> DIRECTIONS: Copy out again, unchanged, the listing below from the line that has "2015-18 halogen. 2015-18, led.: 4" through the line that has "shipping: 73.00 -> 40.58".

• • • •

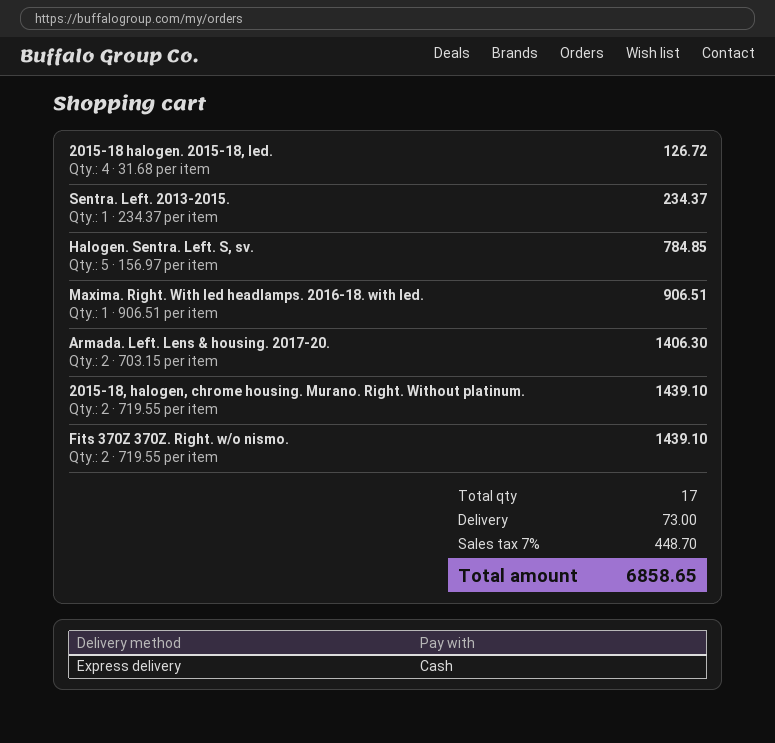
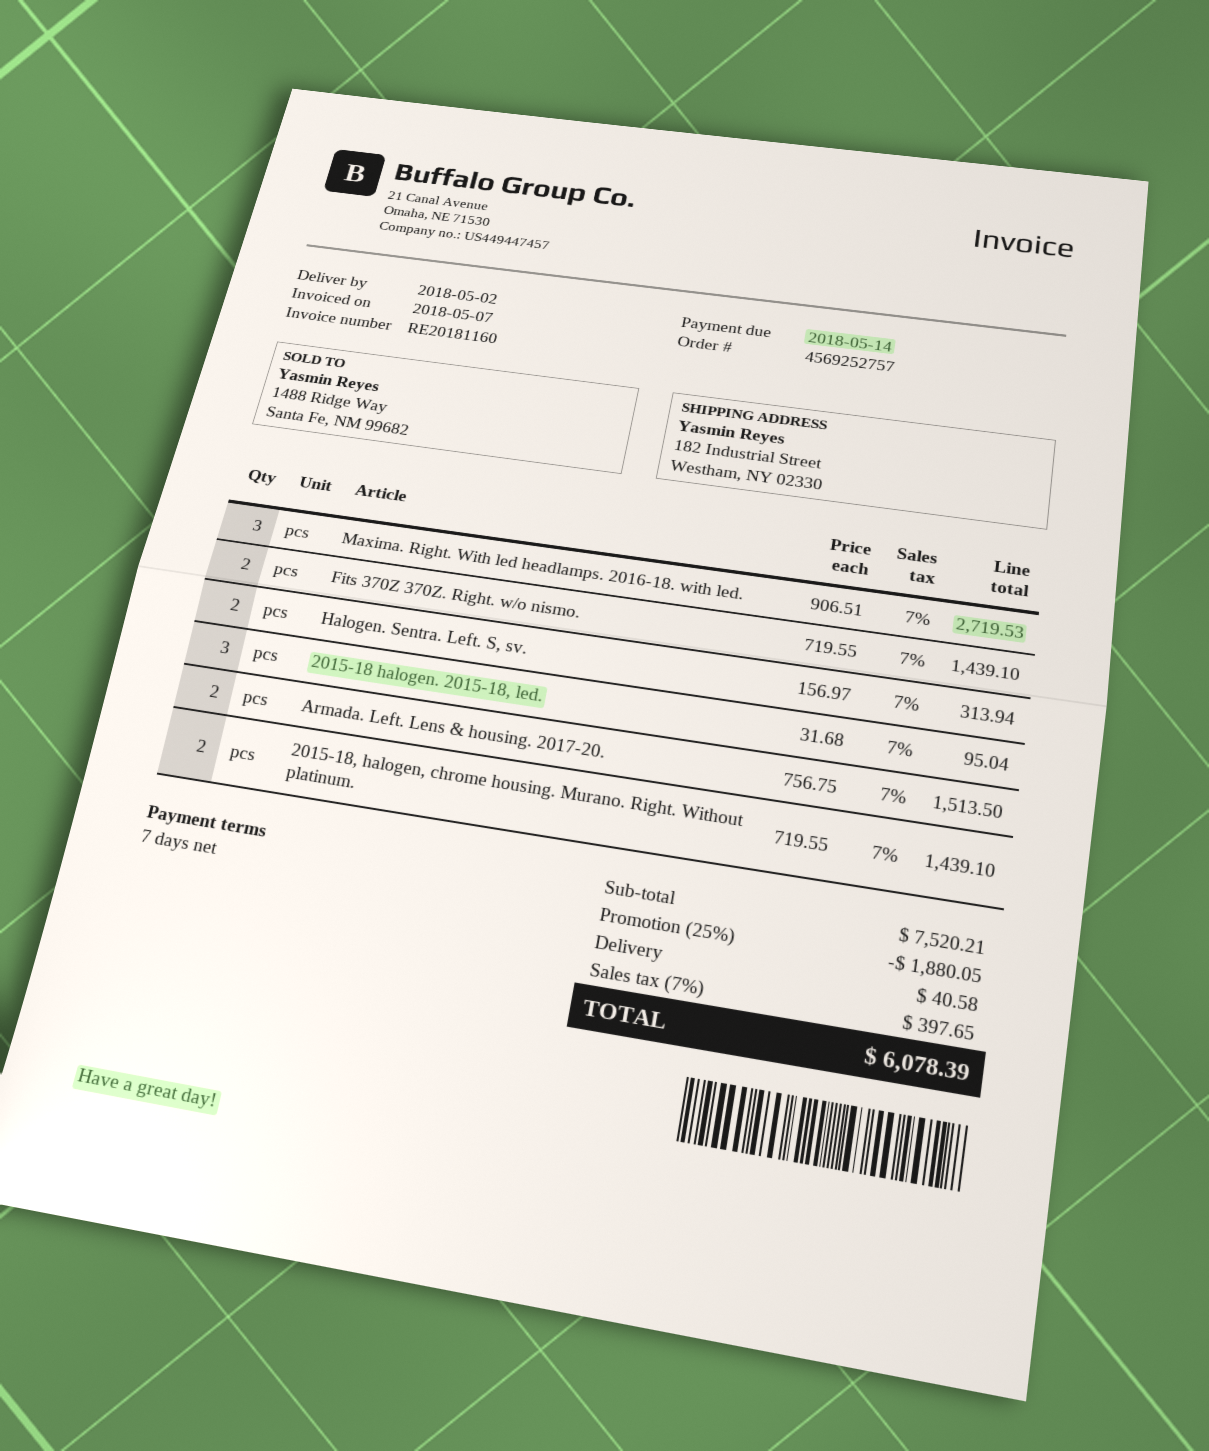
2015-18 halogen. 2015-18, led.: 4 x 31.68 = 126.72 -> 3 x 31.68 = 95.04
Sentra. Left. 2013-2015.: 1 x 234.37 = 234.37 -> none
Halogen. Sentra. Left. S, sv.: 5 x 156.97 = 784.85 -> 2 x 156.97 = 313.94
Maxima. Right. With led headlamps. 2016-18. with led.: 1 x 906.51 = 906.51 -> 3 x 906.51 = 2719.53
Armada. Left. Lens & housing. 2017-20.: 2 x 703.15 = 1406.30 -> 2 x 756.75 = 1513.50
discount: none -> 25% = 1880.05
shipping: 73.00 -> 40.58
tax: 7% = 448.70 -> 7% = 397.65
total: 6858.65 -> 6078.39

• • • •

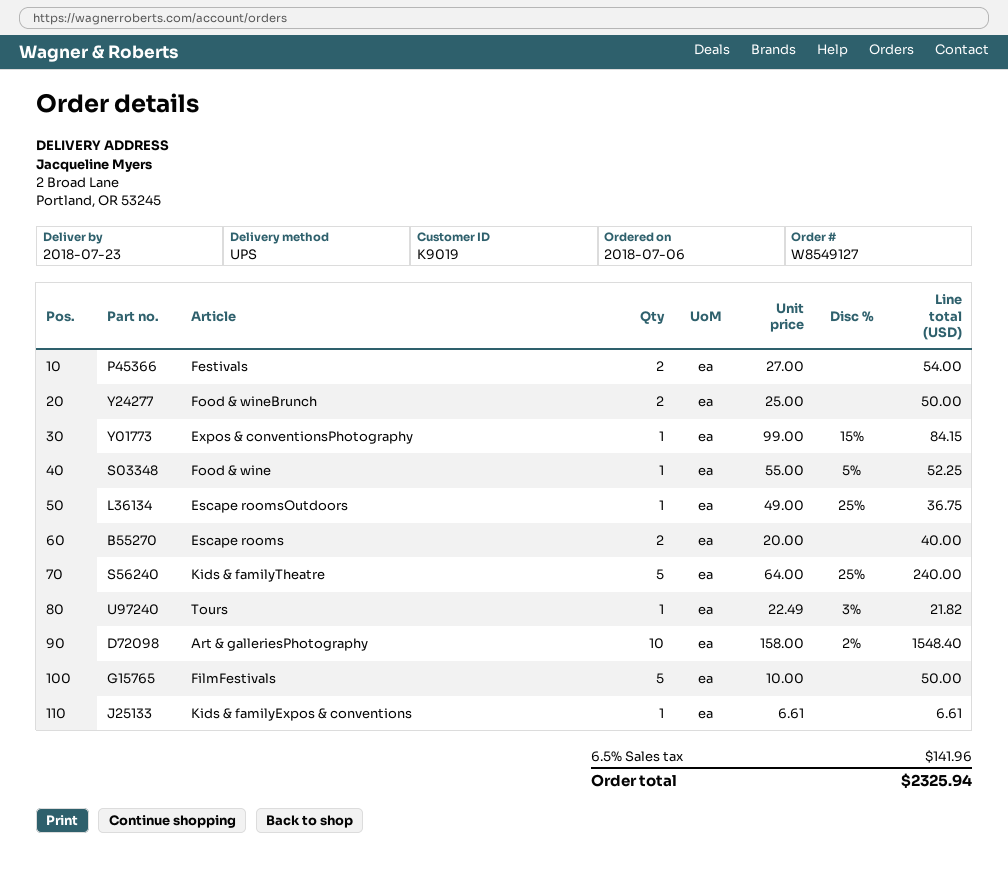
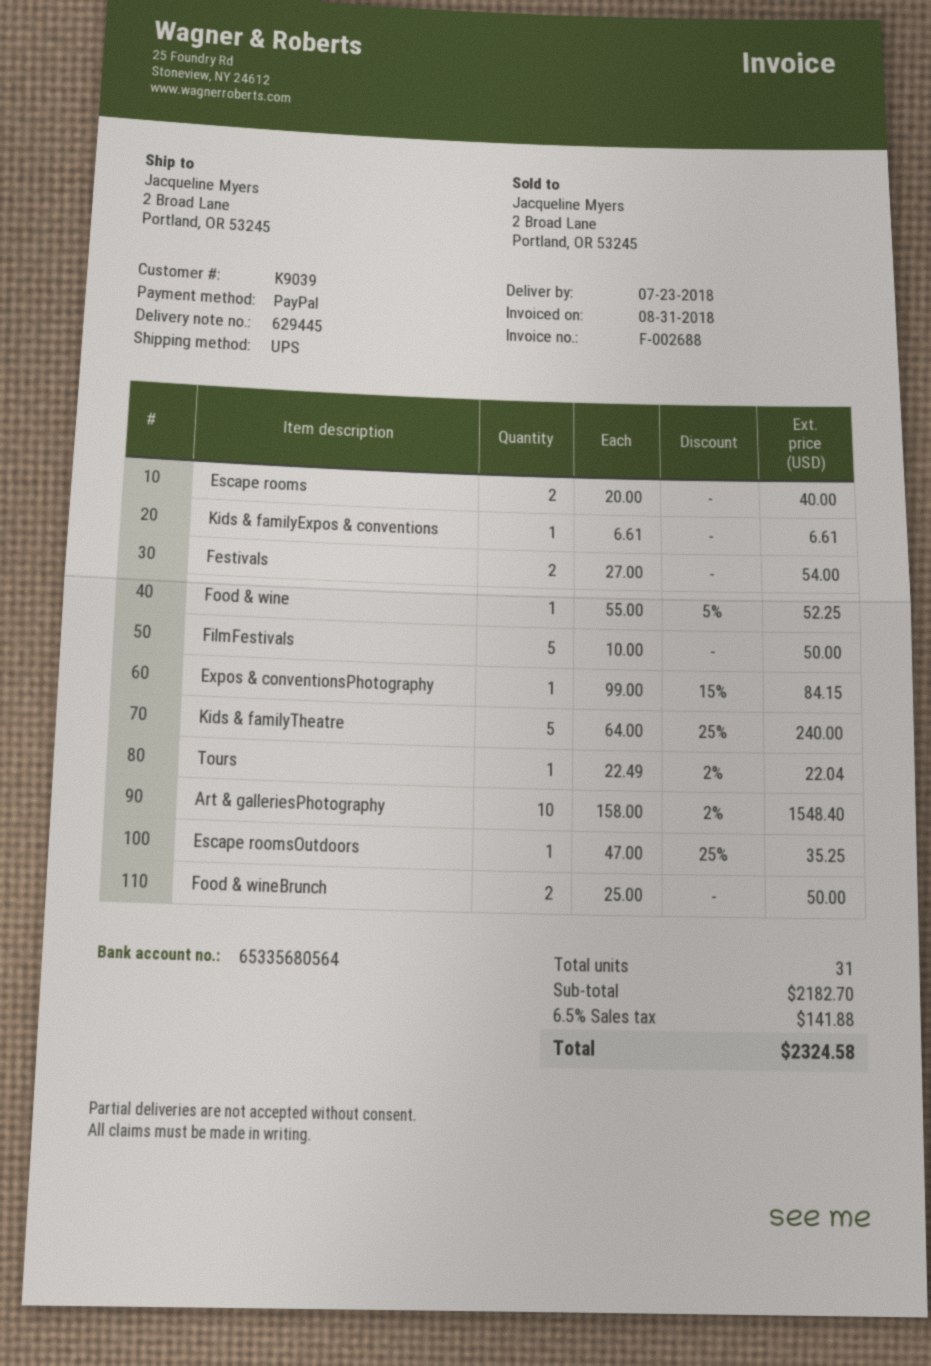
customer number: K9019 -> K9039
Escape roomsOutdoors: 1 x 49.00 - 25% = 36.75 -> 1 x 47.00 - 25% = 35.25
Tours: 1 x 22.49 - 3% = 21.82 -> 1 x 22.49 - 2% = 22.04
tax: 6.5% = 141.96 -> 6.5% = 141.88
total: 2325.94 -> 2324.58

• • • •

> SOLUTION TO THIS PROBLEM:
2015-18 halogen. 2015-18, led.: 4 x 31.68 = 126.72 -> 3 x 31.68 = 95.04
Sentra. Left. 2013-2015.: 1 x 234.37 = 234.37 -> none
Halogen. Sentra. Left. S, sv.: 5 x 156.97 = 784.85 -> 2 x 156.97 = 313.94
Maxima. Right. With led headlamps. 2016-18. with led.: 1 x 906.51 = 906.51 -> 3 x 906.51 = 2719.53
Armada. Left. Lens & housing. 2017-20.: 2 x 703.15 = 1406.30 -> 2 x 756.75 = 1513.50
discount: none -> 25% = 1880.05
shipping: 73.00 -> 40.58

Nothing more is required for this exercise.